Es muy característico del discurso conservador contra la disponibilidad de la propia vida la apelación al miedo al abuso. Son los tradicionales apóstoles de la libertad, el amor o la compasión..."bien entendidos". Su argumento es tan frágil como imposible de evitar en el marco íntimo de la familia las presiones en uno u otro sentido. Más aún, es una experiencia bastante común que la mayoría de las presiones de las familias son en el sentido de mantenerse vivo a toda costa y ello, no sólo porque en la situación económica actual la pensión del abuelo puede ser el único ingreso de la familia, sobre todo porque el deseo de no perder a una persona querida llega con demasiada frecuencia al extremo de someterla a la prolongación del sufrimiento.
Bienvenida sea una ley que tiene por objeto "asegurar a las personas al final de su vida unos cuidados respetuosos con su dignidad y su autonomía". Toda una declaración de principios democráticos que, al contrario que en España, no limita el campo de la autonomía hasta convertir en un brindis al sol la apelación a la libertad individual o a la dignidad.
No podemos terminar sin resaltar el hecho de que la ley quebequense viene a desmontar también el discurso interesado que opone cuidados paliativos a eutanasia.

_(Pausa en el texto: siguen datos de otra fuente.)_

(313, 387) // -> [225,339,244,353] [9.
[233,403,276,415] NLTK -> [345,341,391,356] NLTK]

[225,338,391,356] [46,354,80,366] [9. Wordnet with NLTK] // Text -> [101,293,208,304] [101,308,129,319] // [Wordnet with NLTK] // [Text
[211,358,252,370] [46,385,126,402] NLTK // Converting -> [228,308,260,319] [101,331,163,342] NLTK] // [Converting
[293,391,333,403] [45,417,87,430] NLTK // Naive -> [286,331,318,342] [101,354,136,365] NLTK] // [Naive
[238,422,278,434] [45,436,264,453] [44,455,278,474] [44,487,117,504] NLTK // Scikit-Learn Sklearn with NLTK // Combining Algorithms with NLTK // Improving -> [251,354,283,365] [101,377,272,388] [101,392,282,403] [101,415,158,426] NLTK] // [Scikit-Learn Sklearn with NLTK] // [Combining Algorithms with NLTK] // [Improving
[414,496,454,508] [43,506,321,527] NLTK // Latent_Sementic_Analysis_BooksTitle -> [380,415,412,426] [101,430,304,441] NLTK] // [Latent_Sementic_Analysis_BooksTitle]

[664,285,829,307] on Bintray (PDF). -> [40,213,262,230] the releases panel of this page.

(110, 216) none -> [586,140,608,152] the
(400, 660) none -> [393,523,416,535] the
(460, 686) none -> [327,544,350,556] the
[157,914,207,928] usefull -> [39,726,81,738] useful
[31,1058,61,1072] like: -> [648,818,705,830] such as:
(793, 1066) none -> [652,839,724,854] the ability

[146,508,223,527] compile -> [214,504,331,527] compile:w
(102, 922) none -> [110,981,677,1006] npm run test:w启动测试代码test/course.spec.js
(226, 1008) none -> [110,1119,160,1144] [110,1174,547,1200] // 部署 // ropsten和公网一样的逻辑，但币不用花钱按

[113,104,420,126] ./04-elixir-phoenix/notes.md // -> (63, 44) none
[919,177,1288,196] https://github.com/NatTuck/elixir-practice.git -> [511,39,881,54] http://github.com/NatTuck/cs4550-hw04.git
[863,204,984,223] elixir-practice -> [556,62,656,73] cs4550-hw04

Esta ley eleva a la condición de derecho el acceso a los cuidados paliativos, unos cuidados paliativos respetuosos siempre con el deseo del paciente; incluso si éste es el de morir rápida y confortablemente ayudado por un médico.
Del mismo modo que en numerosas ocasiones hemos manifestado nuestra convicción de que el camino hacia la libre disponibilidad de la vida es, al menos en las sociedades occidentales desarrolladas, un proceso imparable de maduración ciudadana que exige de los políticos estar a la altura de esa misma madurez, contemplamos con optimismo los recientes cambios en el panorama político de nuestro país que pudieran propiciar un proceso de reflexión decididamente a favor de la eutanasia en la socialdemocracia española y europea. Oponerse a la voluntad expresada por la ciudadanía, termina por pasar factura.